Before-and-after page screenshots
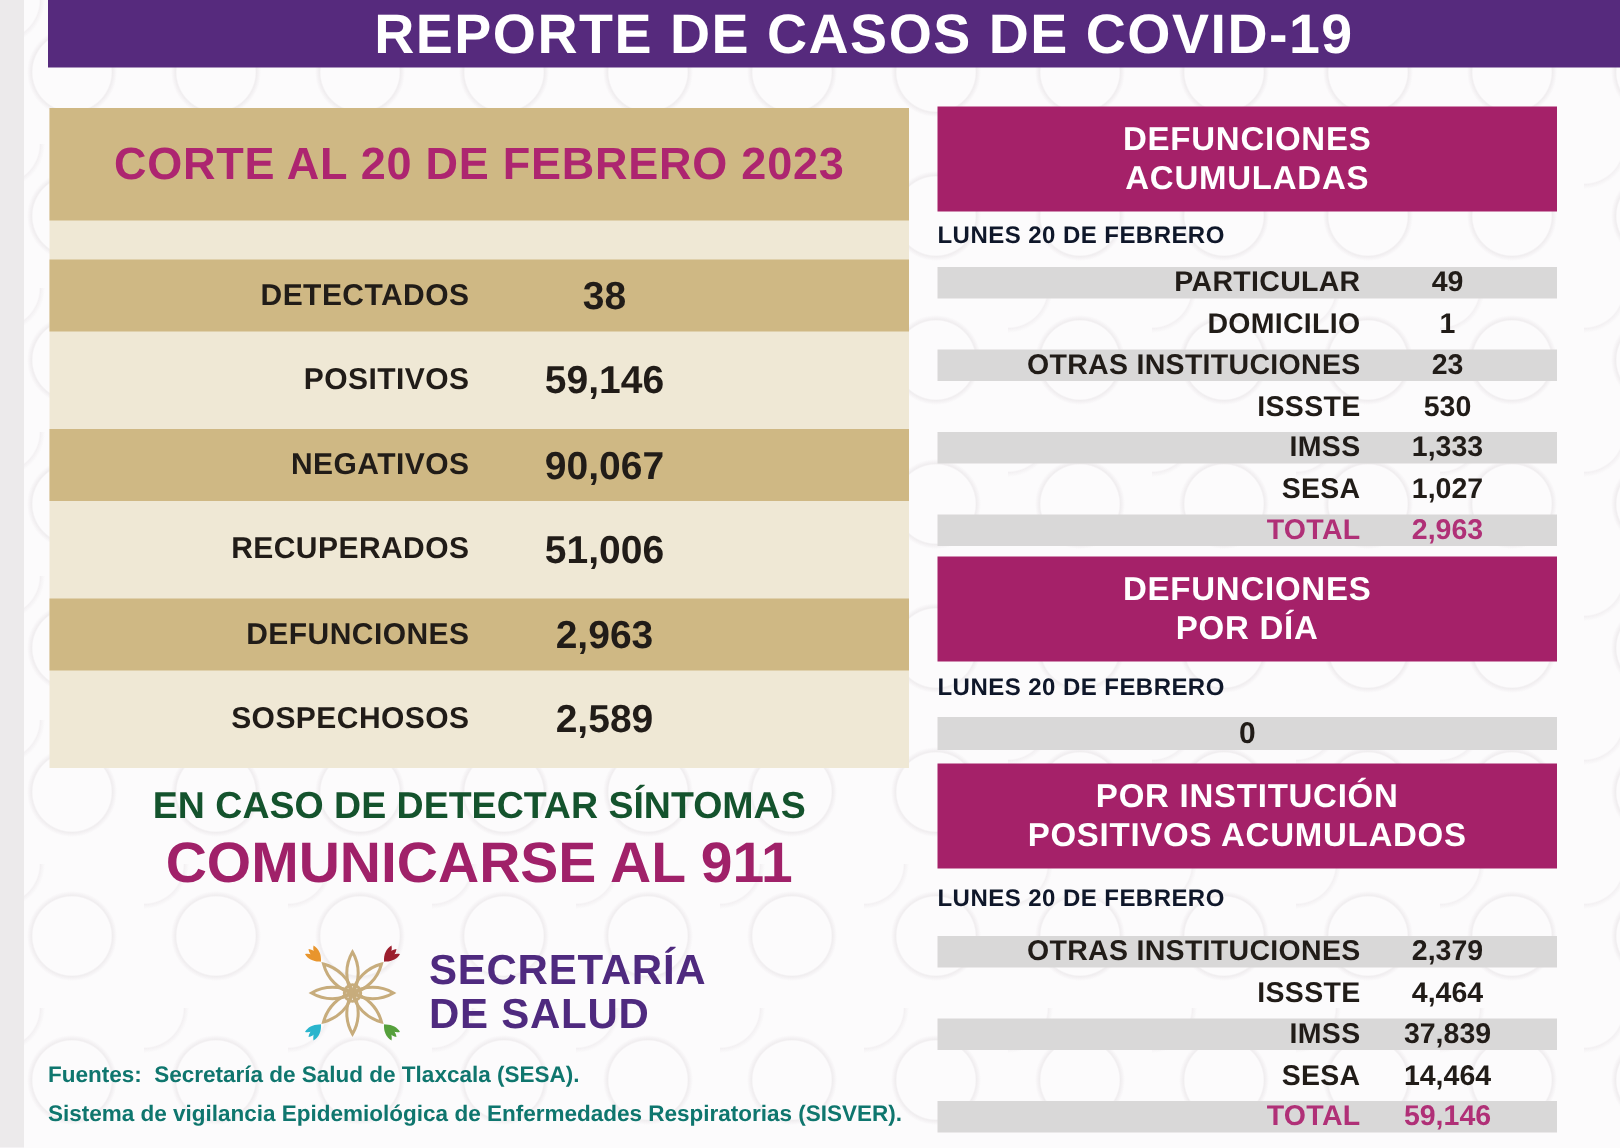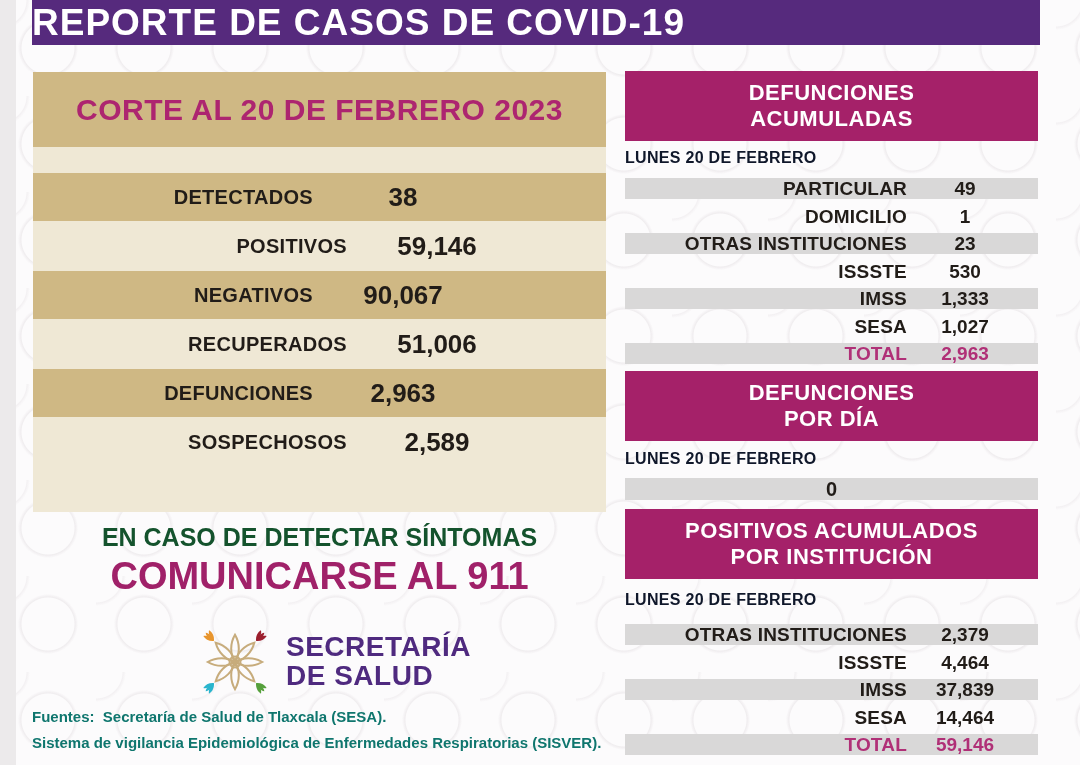"REPORTE DE CASOS DE COVID-19" .banner { justify-content: none -> center; padding-left: none -> 40px }
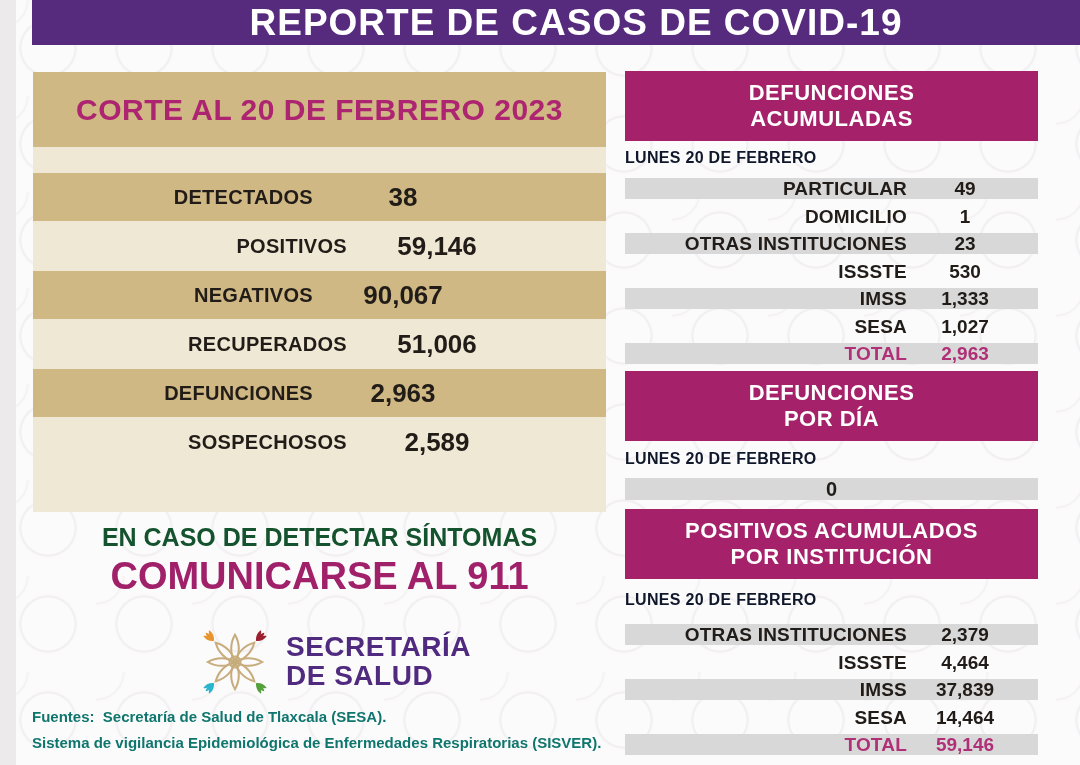"POSITIVOS" .lp-row.cream { height: 50px -> 65px; margin-left: 34px -> none }
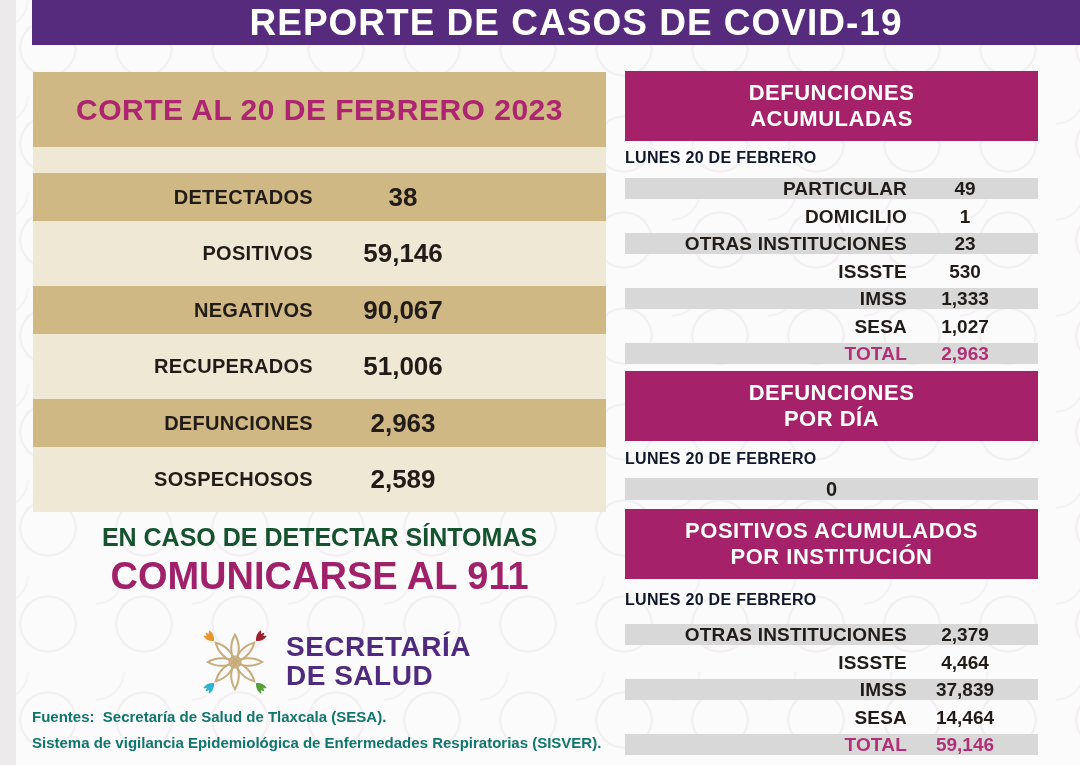"POSITIVOS ACUMULADOS" span { order: before "POR INSTITUCIÓN" -> after "POR INSTITUCIÓN" }
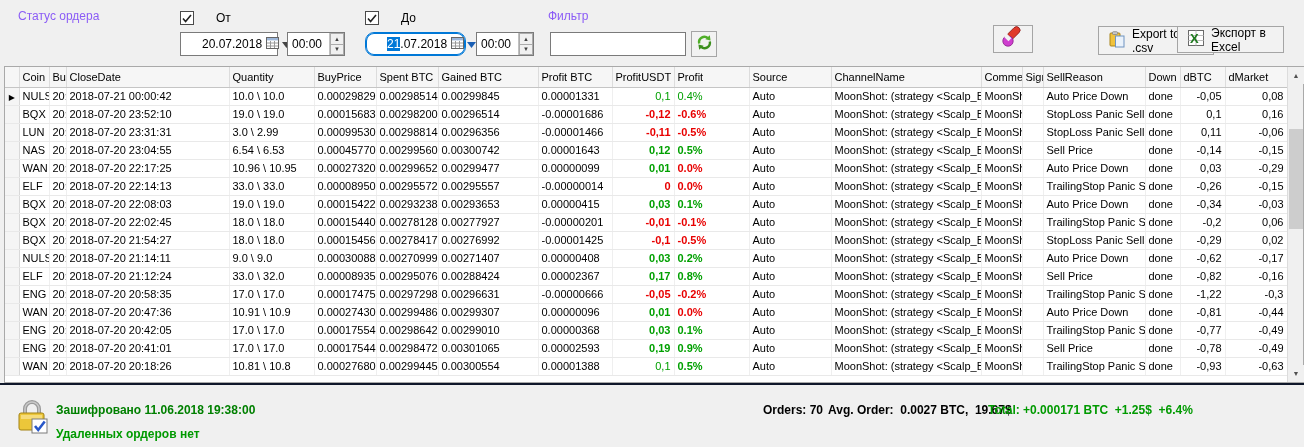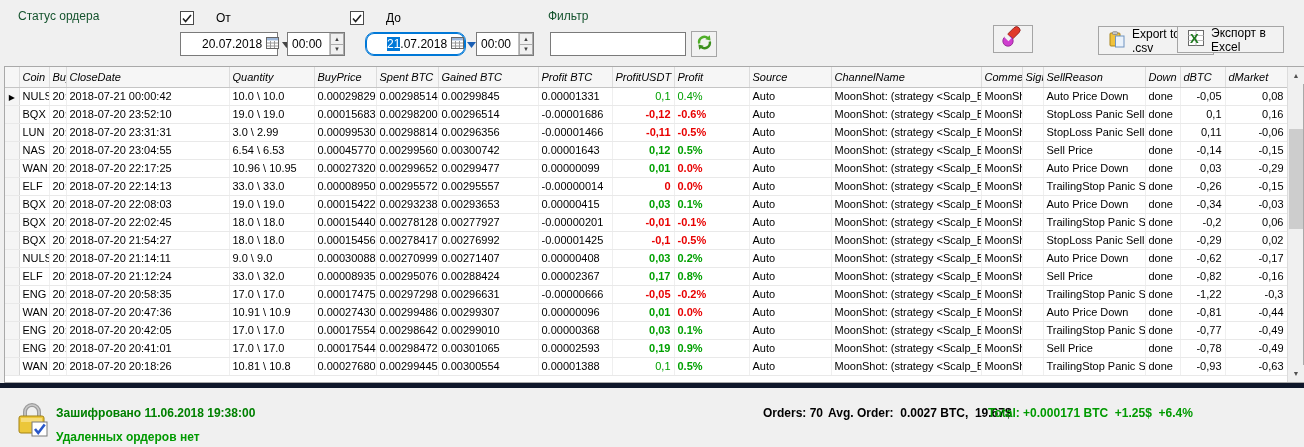"Статус ордера" .tb-label { color: #14532d -> #8b5cf6 }
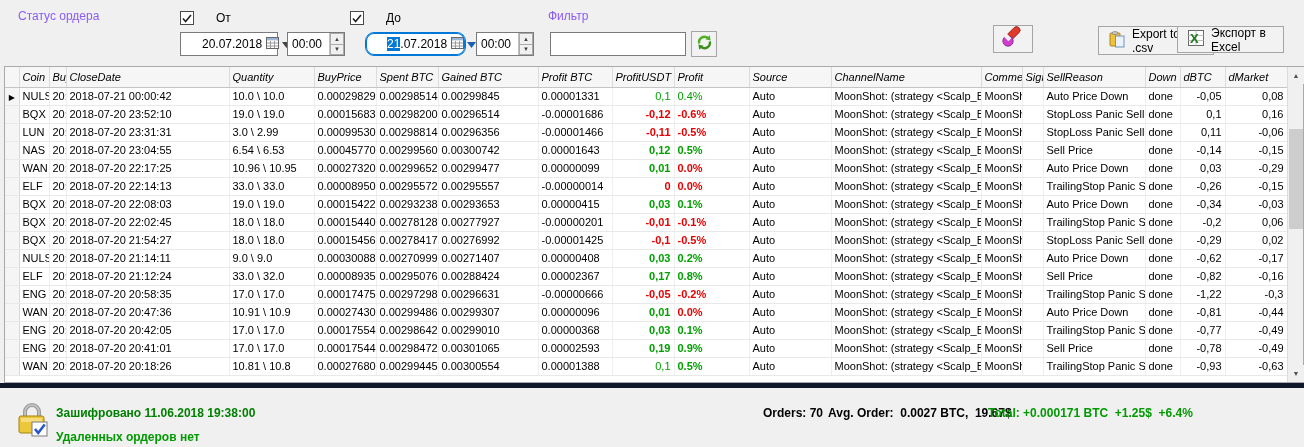"До" div.cbx-wrap { left: 350px -> 365px }
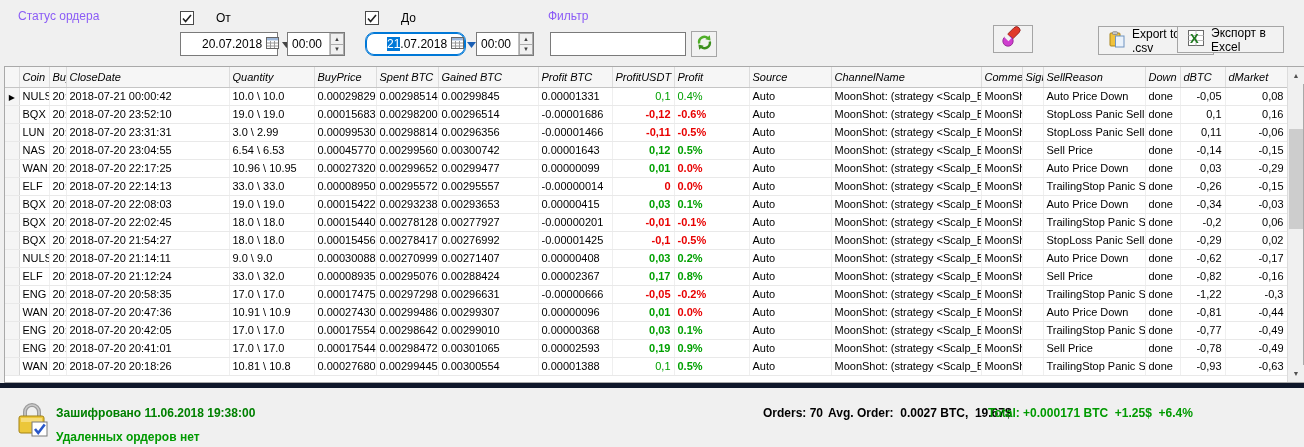"Coin" th { font-style: italic -> none }
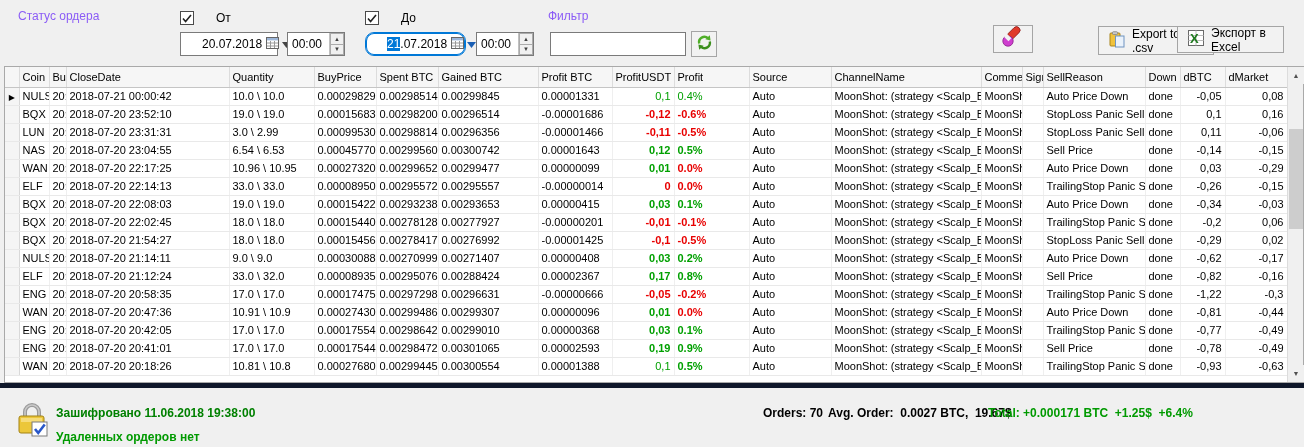"Зашифровано 11.06.2018 19:38:00" .footer { border-top: 5px solid #0f172a -> 2px solid #0f172a }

EXERCISE
Every line from the one containing "left: 350px ->" through the last line of the records is to be reproduced exactly, with pictures left out and nothing else given.

SOLUTION TO THE EXERCISE
"До" div.cbx-wrap { left: 350px -> 365px }
"Coin" th { font-style: italic -> none }
"Зашифровано 11.06.2018 19:38:00" .footer { border-top: 5px solid #0f172a -> 2px solid #0f172a }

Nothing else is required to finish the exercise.